DUDE! I don't think you want to put max on your ignore list, or anyone else for that matter just for pointing out your mistakes.

Photography is hard, but you fail your way to success.


If no one points out your failures, you'll never succeed. Personal growth as an artist involves discomfort.

I participated in a discussion on lighting here, you might get something out of it.

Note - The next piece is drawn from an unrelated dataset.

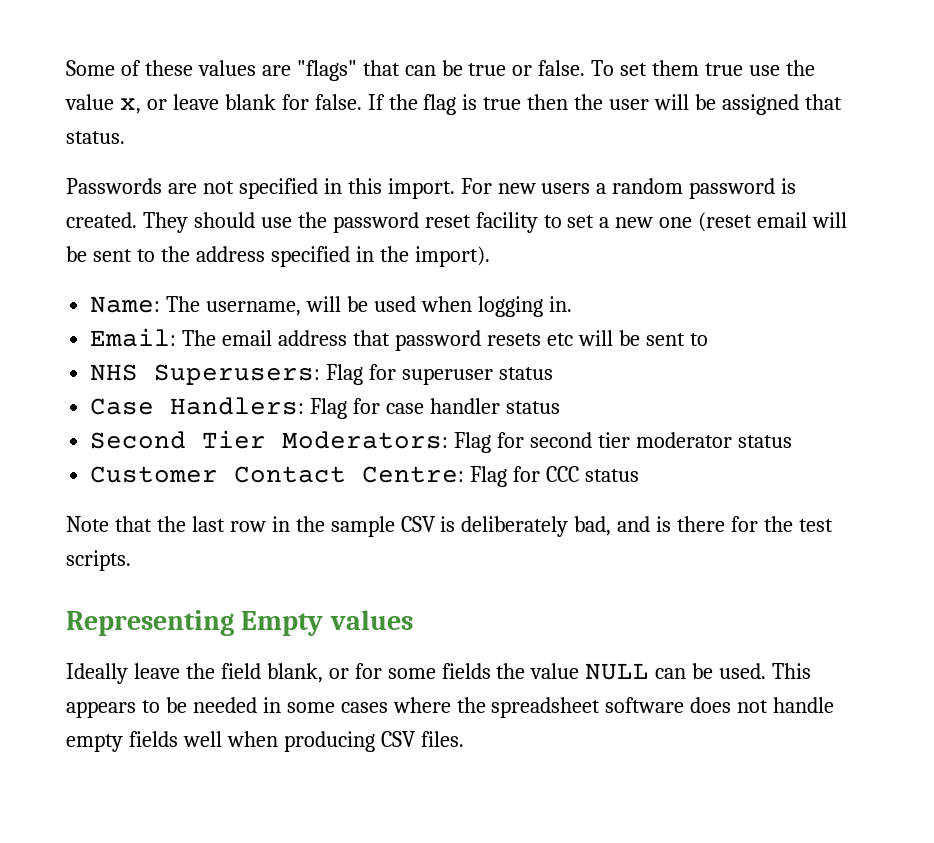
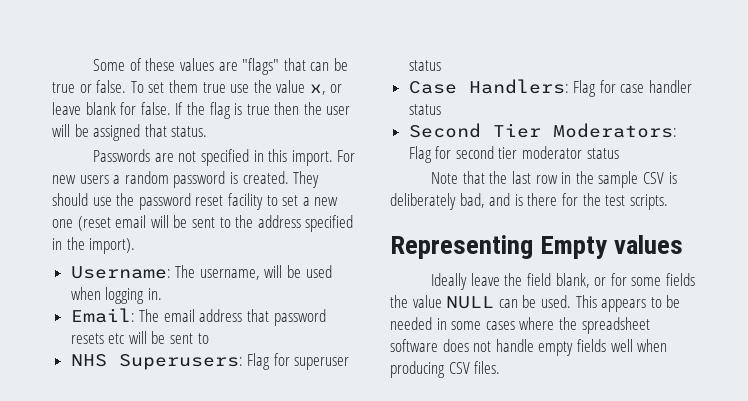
[90,296,161,313] Name: -> [70,266,171,279] Username:
[90,466,639,487] // Customer Contact Centre: Flag for CCC status -> (619, 153) none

http://www.thephotoforum.com/forum/showthread.php?p=1033806&posted=1#post1033806


----------



## spiffybeth (Nov 20, 2007)

your shot doesnt look like its in black and white. more like sepia...


----------



## jols (Nov 20, 2007)

thanks for the comments but max always says whats wrong and not just to me but seldom suggests ways of making it better.

thanks for your link i will check it out.


----------



## TCimages (Nov 20, 2007)

If you're happy with the tone, I would consider is selecting both eyes and inverting the selection. This will allow you to apply the soft focus only to the skin while maintaining sharpness in the eyes. There are other ways to do this, but that's how I do it.


----------



## Alpha (Nov 20, 2007)

jols said:


> thanks for the comments but max always says whats wrong and not just to me but seldom suggests ways of making it better.
> 
> thanks for your link i will check it out.



You've got way bigger problems than me if you need to be spoon-fed a list of five hundred ways to properly expose a photo instead of a) Practicing until you figure out what works, or b) Making a legitimate attempt to study your craft using the thousands of resources available to you. 

I told you exactly what was wrong with the shot. Now go out and learn how to fix it. If you want private lessons, I'll PM you my rates.

For christ's sake. Laziness. Just laziness.


----------



## jols (Nov 20, 2007)

exactly you told me what was wrong but no help after that.

bye bye max have a nice life :hail:


----------



## doobs (Nov 20, 2007)

jols said:


> exactly you told me what was wrong but no help after that.
> 
> bye bye max have a nice life :hail:



I don't understand how you are offended. Max always gives, helpful, yet blunt and straight to the point critiques. However, nobody is here to explain to you exactly what to do. Figuring out and experimenting is half the fun. I think you should use other resources and do more playing around. Don't expect to post a half-assed photo and us to spend an hour typing up instructions on how to make it perfect. Making it look good is your job as the photographer, not ours.


----------



## Keith Gebhardt (Nov 20, 2007)

i agree with whoever said it looks in sepia. and the left side of the face (the childs right side) is hot... a little to much light on it in my opinion.


----------



## ScottS (Nov 20, 2007)

If you wont let people help you, you can never get better.


----------



## RKW3 (Nov 20, 2007)

Take criticism, it helps you learn quicker when people are harsh about it.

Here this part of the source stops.